Bernie Sanders calls the American Rescue Plan “the most significant piece of legislation to benefit working families in the modern history of this country.” It isn’t — at least not yet. The Rescue Plan, a huge but temporary spike in outlay, pales in comparison to permanent extensions of the welfare state, like Social Security, Medicare, Medicaid, or Obamacare. Even measured as a onetime cost, it’s slightly smaller than the $2.2 trillion laid out in the CARES Act last year.
What you can say about the Rescue Plan is that it is potentially one of the biggest pieces of social welfare legislation in American history. Realizing that potential is a challenge that still lies ahead.
The bill combines onetime measures to alleviate the pandemic and the economic contraction it produced — funding for vaccinations, state and local government, $1,400 checks, etc. — along with new some social welfare benefits. It increases the generosity of the child tax credit, which will now cover more families (including, for the first time, the very poorest ones, who did not previously qualify) and give them larger stipends. And it will increase health-care coverage, by beefing up subsidies for the purchase of individual market plans (nobody will have to pay more than 8 percent of their income for a plan, and more people will pay nothing), and states will get new incentives to join the Medicaid expansion.
The catch is that these measures are only funded temporarily – the child tax credit for a year, the health care subsidies for two. Democrats believe these subsidies have special urgency as a response to a pandemic that has put more pressure on the uninsured and parents, but they also believe they deserve to be in place permanently.
Why fund them for just one or two years, then? The Senate’s bizarre rules mean that budget-related bills can be enacted with a majority, not a 60-vote supermajority, as long as they don’t add to the deficit beyond a ten-year time frame. That means for new spending programs to be permanent, they have to paid for with spending cuts or tax increases. Taking money away from people is always controversial, and Biden wanted to pass the bill quickly. That’s why they arrived in a quick burst of spending, with the intention of extending the programs in a subsequent bill.
This is an unusual way to create new social programs. Social Security, Medicare, Medicaid, and Obamacare were enacted all at once, permanently, including their funding sources. Biden is going to have to pass a second bill to make the new benefits permanent.
That task will be much harder than passing the initial legislation. While raising taxes on the rich is Democratic Party canon, getting 218 House Democrats and all 50 Senate Democrats to agree on a sizable tax increase on the rich is hardly assured. Any one Senate Democrat’s idiosyncratic objection can sink the whole plan.
But Biden’s strategy has two things going for it. By establishing the benefit first, it can create pressure for extension. Americans are skeptical that government will deliver for them, and those with the lowest incomes tend to have the least political clout, which means it’s difficult to mobilize a constituency behind a promise of creating a future benefit. People are also heavily loss averse, which means that whoever is paying for a new benefit tends to care more about the outcome than the beneficiaries.
Creating the benefit first flips around those dynamics. Once people have their child tax credit and enhanced health coverage, they’re more likely to get angry if Congress lets them expire. Remember how much stronger grassroots activism was to preserve Obamacare against Donald Trump’s repeal effort than it was to enact the law in the first place? That’s the dynamic Democrats hope to create.
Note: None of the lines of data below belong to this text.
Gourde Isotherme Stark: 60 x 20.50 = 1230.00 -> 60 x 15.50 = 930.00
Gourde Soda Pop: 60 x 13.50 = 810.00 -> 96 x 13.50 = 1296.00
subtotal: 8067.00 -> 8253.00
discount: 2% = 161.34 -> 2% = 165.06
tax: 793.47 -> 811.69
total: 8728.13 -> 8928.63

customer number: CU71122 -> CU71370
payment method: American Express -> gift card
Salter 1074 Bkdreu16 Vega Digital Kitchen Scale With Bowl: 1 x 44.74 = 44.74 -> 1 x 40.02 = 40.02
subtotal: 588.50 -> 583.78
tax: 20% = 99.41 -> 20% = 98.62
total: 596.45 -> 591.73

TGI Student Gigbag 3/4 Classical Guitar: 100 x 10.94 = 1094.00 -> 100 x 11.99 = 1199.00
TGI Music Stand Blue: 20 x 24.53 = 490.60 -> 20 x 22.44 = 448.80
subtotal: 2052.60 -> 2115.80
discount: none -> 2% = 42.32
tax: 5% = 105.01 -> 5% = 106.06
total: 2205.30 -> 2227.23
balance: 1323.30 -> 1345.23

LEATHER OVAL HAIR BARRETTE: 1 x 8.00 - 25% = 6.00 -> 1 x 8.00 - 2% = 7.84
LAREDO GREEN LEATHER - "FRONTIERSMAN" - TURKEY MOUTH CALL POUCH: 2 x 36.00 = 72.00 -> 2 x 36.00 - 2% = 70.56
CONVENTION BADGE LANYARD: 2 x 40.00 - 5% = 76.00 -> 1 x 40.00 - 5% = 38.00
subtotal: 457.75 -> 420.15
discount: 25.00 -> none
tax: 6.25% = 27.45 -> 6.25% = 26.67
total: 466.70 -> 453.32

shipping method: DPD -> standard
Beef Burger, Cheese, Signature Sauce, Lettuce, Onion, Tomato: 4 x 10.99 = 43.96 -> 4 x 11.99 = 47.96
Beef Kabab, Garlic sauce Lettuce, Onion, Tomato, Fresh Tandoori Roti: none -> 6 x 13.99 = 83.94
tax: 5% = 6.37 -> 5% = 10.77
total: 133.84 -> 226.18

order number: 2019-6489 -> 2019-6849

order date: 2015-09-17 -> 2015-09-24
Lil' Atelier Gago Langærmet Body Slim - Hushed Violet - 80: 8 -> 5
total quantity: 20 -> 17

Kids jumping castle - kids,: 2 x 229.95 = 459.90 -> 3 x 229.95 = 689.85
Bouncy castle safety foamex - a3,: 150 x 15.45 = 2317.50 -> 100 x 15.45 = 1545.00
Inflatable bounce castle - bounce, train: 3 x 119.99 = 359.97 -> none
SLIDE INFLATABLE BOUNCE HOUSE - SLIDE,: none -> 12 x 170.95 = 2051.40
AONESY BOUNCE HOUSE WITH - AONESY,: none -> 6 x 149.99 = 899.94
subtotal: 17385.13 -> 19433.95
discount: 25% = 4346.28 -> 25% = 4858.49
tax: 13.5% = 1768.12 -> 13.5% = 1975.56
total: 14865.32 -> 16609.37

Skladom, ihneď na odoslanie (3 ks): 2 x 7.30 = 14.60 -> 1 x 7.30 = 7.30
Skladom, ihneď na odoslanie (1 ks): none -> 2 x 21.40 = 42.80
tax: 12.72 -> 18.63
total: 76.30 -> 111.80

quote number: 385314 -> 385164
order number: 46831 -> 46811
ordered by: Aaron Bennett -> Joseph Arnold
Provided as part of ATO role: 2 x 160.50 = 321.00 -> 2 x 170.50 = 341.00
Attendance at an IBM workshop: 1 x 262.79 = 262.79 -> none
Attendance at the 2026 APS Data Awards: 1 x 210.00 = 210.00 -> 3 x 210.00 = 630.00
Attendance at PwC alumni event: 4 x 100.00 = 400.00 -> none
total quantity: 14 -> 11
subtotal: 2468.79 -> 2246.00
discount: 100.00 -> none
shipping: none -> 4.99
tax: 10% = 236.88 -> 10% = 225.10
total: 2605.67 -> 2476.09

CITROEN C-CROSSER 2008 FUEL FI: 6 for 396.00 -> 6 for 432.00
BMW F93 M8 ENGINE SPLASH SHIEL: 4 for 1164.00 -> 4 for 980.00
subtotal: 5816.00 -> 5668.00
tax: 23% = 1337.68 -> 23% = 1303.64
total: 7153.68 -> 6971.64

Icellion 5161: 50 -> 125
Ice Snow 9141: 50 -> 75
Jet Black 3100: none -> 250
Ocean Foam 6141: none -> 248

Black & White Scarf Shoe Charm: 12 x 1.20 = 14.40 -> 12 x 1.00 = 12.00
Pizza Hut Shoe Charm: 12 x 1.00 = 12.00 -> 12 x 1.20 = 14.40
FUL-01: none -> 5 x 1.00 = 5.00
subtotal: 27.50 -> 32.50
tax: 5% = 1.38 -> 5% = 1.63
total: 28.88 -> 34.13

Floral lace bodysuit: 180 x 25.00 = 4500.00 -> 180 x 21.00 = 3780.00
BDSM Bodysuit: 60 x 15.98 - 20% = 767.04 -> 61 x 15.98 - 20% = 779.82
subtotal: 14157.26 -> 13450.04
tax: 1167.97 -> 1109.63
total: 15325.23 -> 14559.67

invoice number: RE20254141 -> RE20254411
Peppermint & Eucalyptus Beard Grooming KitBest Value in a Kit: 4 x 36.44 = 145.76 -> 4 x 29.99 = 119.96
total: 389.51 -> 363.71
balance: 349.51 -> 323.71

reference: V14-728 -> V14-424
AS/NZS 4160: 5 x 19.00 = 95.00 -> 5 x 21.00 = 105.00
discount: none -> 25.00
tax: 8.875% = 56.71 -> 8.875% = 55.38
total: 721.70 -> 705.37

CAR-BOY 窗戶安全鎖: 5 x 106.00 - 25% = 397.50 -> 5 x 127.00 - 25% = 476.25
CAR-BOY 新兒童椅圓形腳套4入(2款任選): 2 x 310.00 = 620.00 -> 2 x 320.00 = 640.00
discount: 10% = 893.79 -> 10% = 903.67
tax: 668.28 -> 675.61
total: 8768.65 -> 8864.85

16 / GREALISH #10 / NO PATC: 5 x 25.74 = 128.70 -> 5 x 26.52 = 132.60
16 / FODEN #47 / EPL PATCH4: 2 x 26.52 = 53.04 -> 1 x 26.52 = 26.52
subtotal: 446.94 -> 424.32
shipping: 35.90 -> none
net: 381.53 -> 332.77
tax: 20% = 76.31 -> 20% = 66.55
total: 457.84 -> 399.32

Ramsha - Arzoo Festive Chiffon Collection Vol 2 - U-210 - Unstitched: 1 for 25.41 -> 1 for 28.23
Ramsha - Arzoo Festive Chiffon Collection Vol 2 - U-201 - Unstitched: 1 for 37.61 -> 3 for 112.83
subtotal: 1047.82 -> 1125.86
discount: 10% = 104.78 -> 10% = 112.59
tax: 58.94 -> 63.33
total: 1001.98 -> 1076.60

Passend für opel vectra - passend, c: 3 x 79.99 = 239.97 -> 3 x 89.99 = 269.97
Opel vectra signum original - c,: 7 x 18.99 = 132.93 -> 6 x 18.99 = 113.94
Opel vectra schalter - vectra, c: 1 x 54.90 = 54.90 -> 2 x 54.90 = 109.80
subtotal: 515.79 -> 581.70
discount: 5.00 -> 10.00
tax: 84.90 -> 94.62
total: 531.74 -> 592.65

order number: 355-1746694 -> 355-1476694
Second, by first passing a hefty economic stimulus, Democrats hope to restore fast economic growth and bring down the unemployment rate. This will, hopefully, sustain Biden’s approval ratings, and make Congress more likely to vote for laws he advocates. This, again, stands in contrast with Obama’s experience — as the effects of the Great Recession began to be felt in 2009 and 2020, voters got angry at the party in power and Congress lost its appetite to tie itself to the president’s agenda.
In theory, the plan makes sense. But the method hasn’t been tried before. The recovery could stall, Democrats could unexpectedly lose a senator, or Biden’s agenda could get sidetracked. They have a clever strategy to enact an audacious new expansion of the welfare state. Now they need the plan to work.
Correction: This column originally stated that the health-care subsidies expire after one year. They expire after two.